2. Estimate the equation by weighted least squares, as discussed in Section 8.5.
3. Use the WLS estimates to determine whether avgsen and tottime are jointly significant at the 5% level.
Computer Exercise C14.
Use the data in beauty for this question.
1. Using the data pooled for men and women, estimate the equation: \[log(wage) = b0 + b1*belavg + b2*abvavg + b3*female + b4*educ + b5*exper + b5*exper2 + u\] and report the results using heteroskedasticity-robust standard errors below coefficients. Are any of the coefficients surprising in either their signs or magnitudes? Is the coefficient on female practically large and statistically significant?
2. Add interactions of female with all other explanatory variables in the equation from part 1 (five interactions in all). Compute the usual F test of joint significance of the five interactions and a heteroskedasticity-robust version. Does using the heteroskedasticity-robust version change the outcome in any important way?

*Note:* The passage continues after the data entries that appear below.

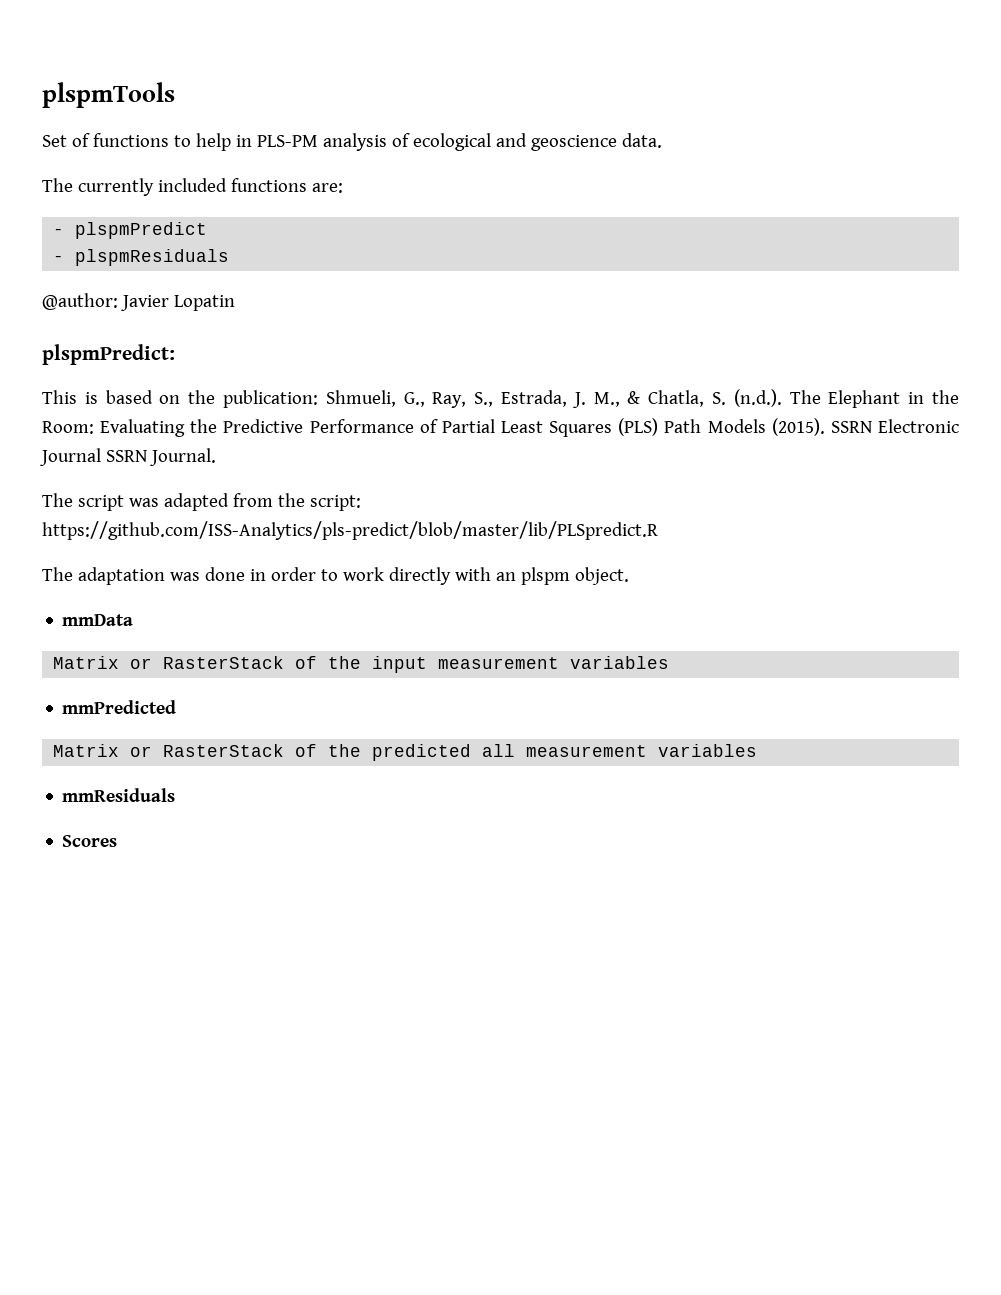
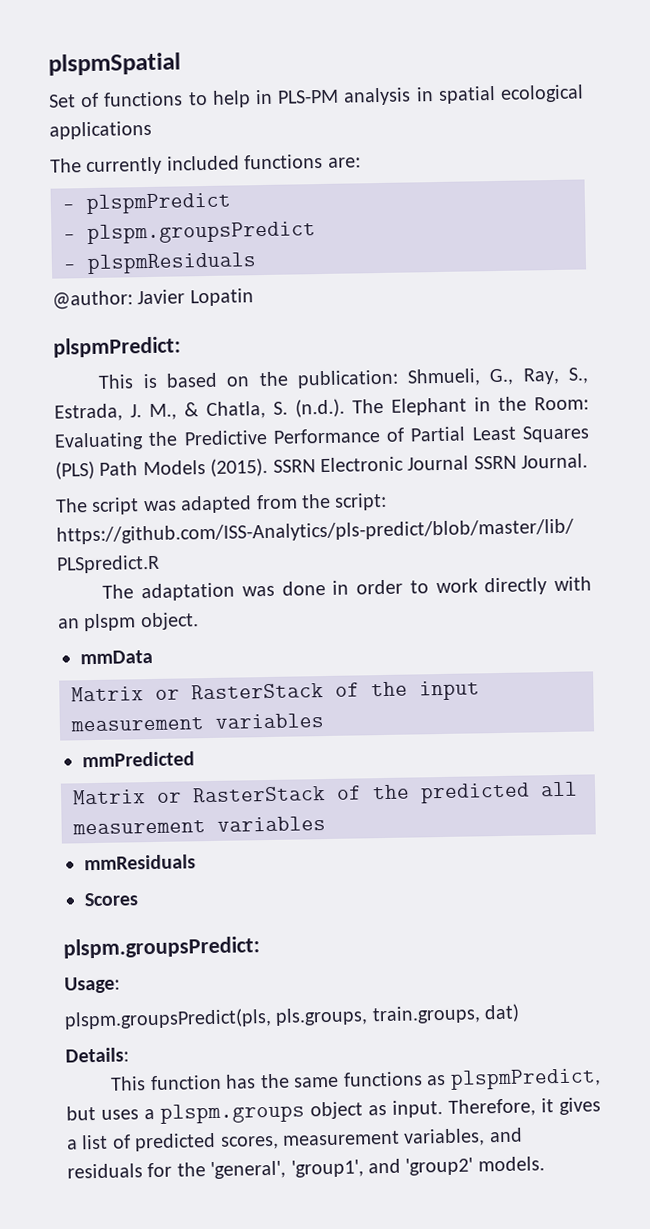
- plspmTools
+ plspmSpatial
- Set of functions to help in PLS-PM analysis of ecological and geoscience data.
+ Set of functions to help in PLS-PM analysis in spatial ecological applications
+ - plspm.groupsPredict
+ plspm.groupsPredict:
+ Usage:
+ plspm.groupsPredict(pls, pls.groups, train.groups, dat)
+ Details:
+ This function has the same functions as plspmPredict, but uses a plspm.groups object as input. Therefore, it gives a list of predicted scores, measurement variables, and residuals for the 'general', 'group1', and 'group2' models.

3. In the full model with interactions, determine whether those involving the looks variables - \(female*belavg\) and \(female*abvavg\) - are jointly significant. Are their coefficients practically small?
References
Wooldridge, J. (2019). Introductory econometrics: a modern approach. Boston, MA: Cengage.
Heiss, F. (2016). Using R for introductory econometrics. Düsseldorf: Florian Heiss,CreateSpace.